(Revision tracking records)
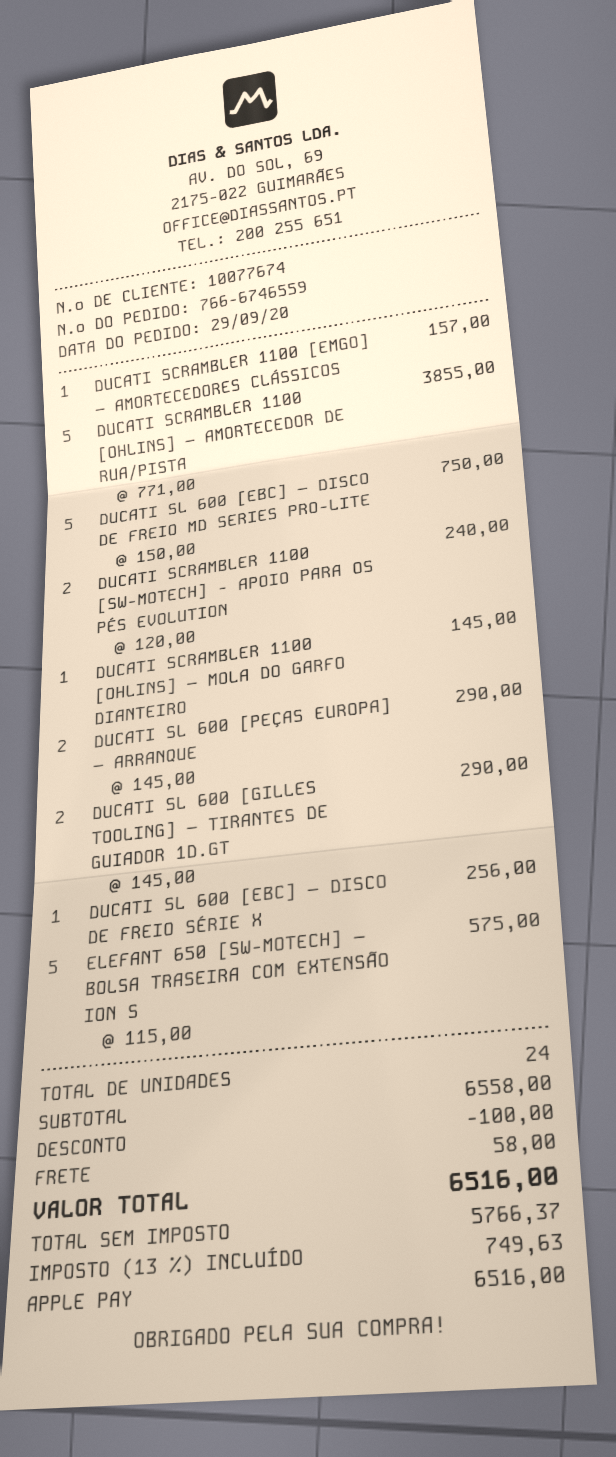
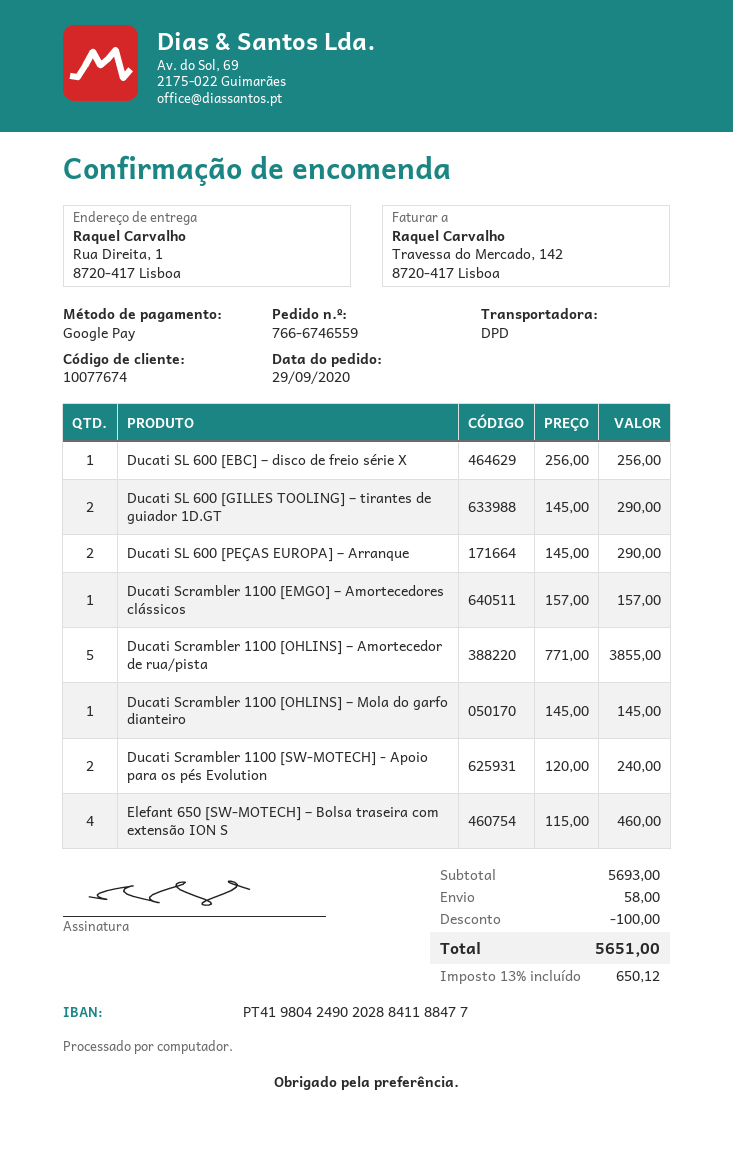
payment method: Apple Pay -> Google Pay
DUCATI SL 600 [EBC] – DISCO DE FREIO MD SERIES PRO-LITE: 5 x 150.00 = 750.00 -> none
ELEFANT 650 [SW-MOTECH] – BOLSA TRASEIRA COM EXTENSÃO ION S: 5 x 115.00 = 575.00 -> 4 x 115.00 = 460.00
subtotal: 6558.00 -> 5693.00
tax: 13% = 749.63 -> 13% = 650.12
total: 6516.00 -> 5651.00

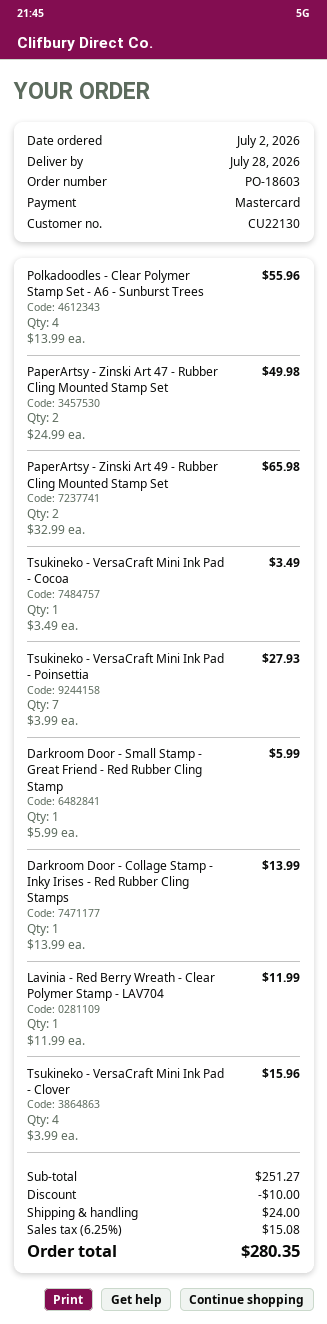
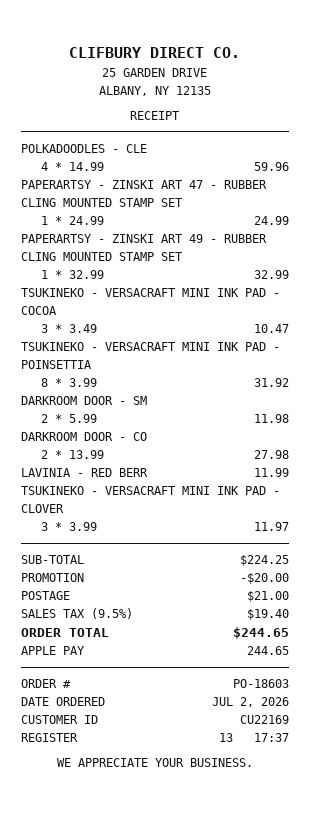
customer number: CU22130 -> CU22169
payment method: Mastercard -> Apple Pay
Polkadoodles - Clear Polymer Stamp Set - A6 - Sunburst Trees: 4 x 13.99 = 55.96 -> 4 x 14.99 = 59.96
PaperArtsy - Zinski Art 47 - Rubber Cling Mounted Stamp Set: 2 x 24.99 = 49.98 -> 1 x 24.99 = 24.99
PaperArtsy - Zinski Art 49 - Rubber Cling Mounted Stamp Set: 2 x 32.99 = 65.98 -> 1 x 32.99 = 32.99
Tsukineko - VersaCraft Mini Ink Pad - Cocoa: 1 x 3.49 = 3.49 -> 3 x 3.49 = 10.47
Tsukineko - VersaCraft Mini Ink Pad - Poinsettia: 7 x 3.99 = 27.93 -> 8 x 3.99 = 31.92
Darkroom Door - Small Stamp - Great Friend - Red Rubber Cling Stamp: 1 x 5.99 = 5.99 -> 2 x 5.99 = 11.98
Darkroom Door - Collage Stamp - Inky Irises - Red Rubber Cling Stamps: 1 x 13.99 = 13.99 -> 2 x 13.99 = 27.98
Tsukineko - VersaCraft Mini Ink Pad - Clover: 4 x 3.99 = 15.96 -> 3 x 3.99 = 11.97
subtotal: 251.27 -> 224.25
discount: 10.00 -> 20.00
shipping: 24.00 -> 21.00
tax: 6.25% = 15.08 -> 9.5% = 19.40
total: 280.35 -> 244.65

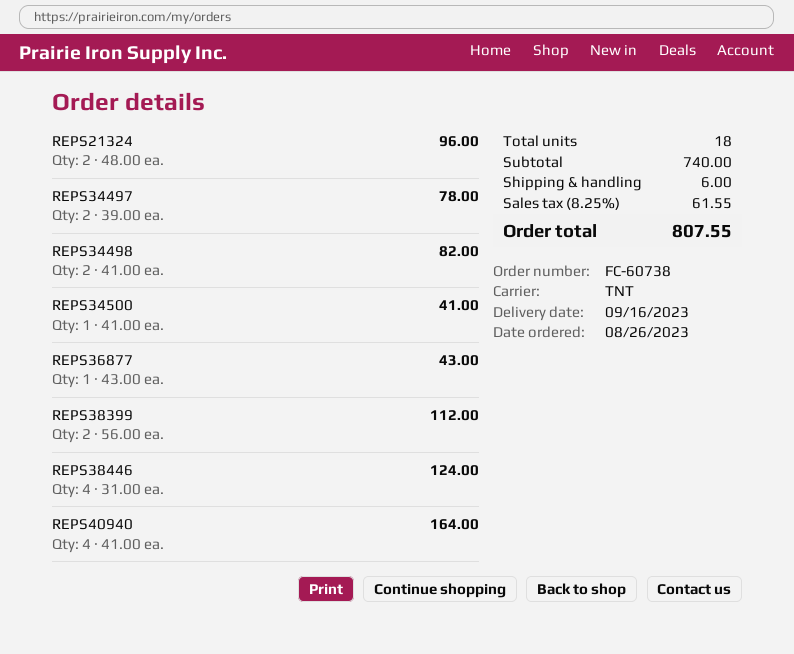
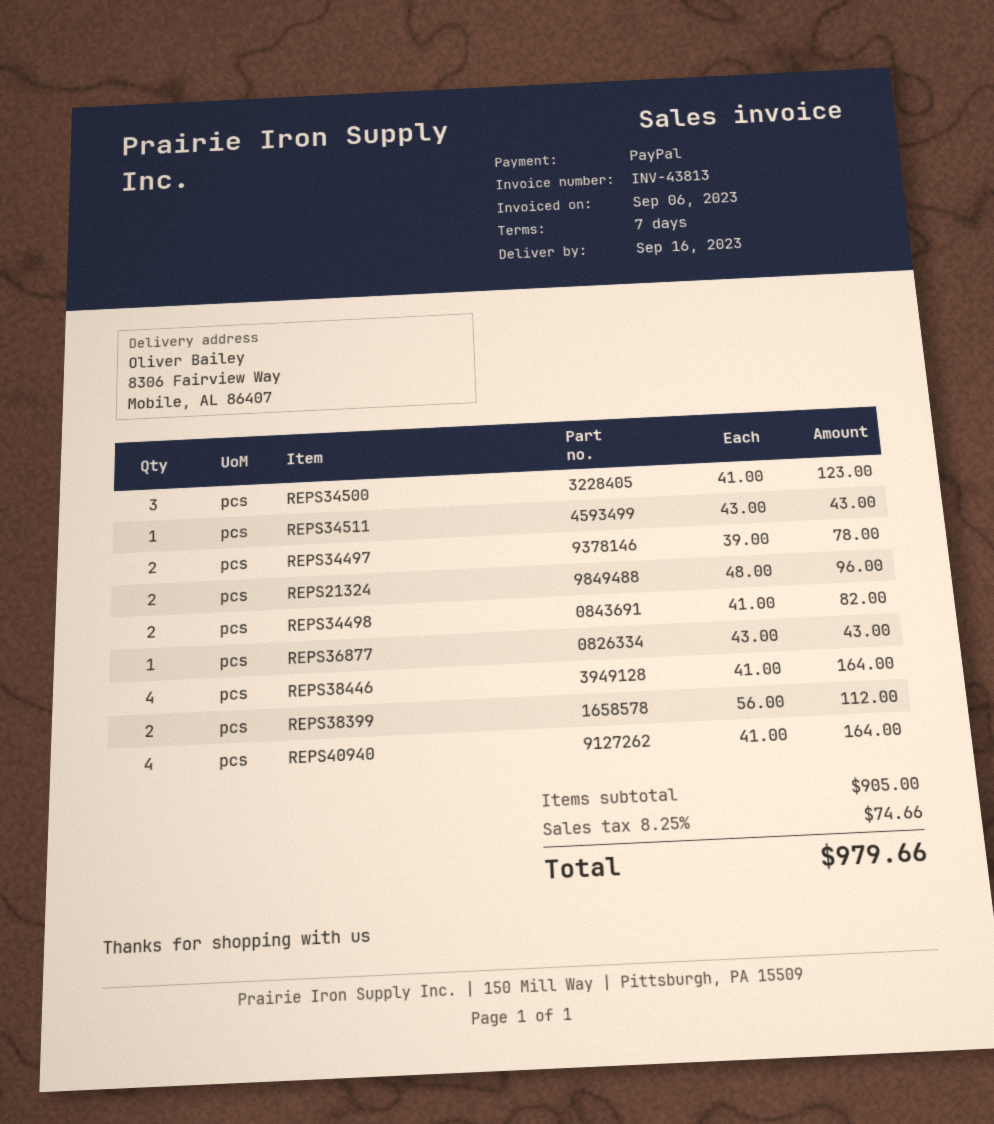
REPS34500: 1 x 41.00 = 41.00 -> 3 x 41.00 = 123.00
REPS38446: 4 x 31.00 = 124.00 -> 4 x 41.00 = 164.00
REPS34511: none -> 1 x 43.00 = 43.00
subtotal: 740.00 -> 905.00
shipping: 6.00 -> none
tax: 8.25% = 61.55 -> 8.25% = 74.66
total: 807.55 -> 979.66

_Required action:_ Starting at the first line of the records and stopping after the line with "Tsukineko - VersaCraft Mini Ink Pad - Cocoa: 1", copy each line exactly; pictures stay out.

_Answer below:_
payment method: Apple Pay -> Google Pay
DUCATI SL 600 [EBC] – DISCO DE FREIO MD SERIES PRO-LITE: 5 x 150.00 = 750.00 -> none
ELEFANT 650 [SW-MOTECH] – BOLSA TRASEIRA COM EXTENSÃO ION S: 5 x 115.00 = 575.00 -> 4 x 115.00 = 460.00
subtotal: 6558.00 -> 5693.00
tax: 13% = 749.63 -> 13% = 650.12
total: 6516.00 -> 5651.00

customer number: CU22130 -> CU22169
payment method: Mastercard -> Apple Pay
Polkadoodles - Clear Polymer Stamp Set - A6 - Sunburst Trees: 4 x 13.99 = 55.96 -> 4 x 14.99 = 59.96
PaperArtsy - Zinski Art 47 - Rubber Cling Mounted Stamp Set: 2 x 24.99 = 49.98 -> 1 x 24.99 = 24.99
PaperArtsy - Zinski Art 49 - Rubber Cling Mounted Stamp Set: 2 x 32.99 = 65.98 -> 1 x 32.99 = 32.99
Tsukineko - VersaCraft Mini Ink Pad - Cocoa: 1 x 3.49 = 3.49 -> 3 x 3.49 = 10.47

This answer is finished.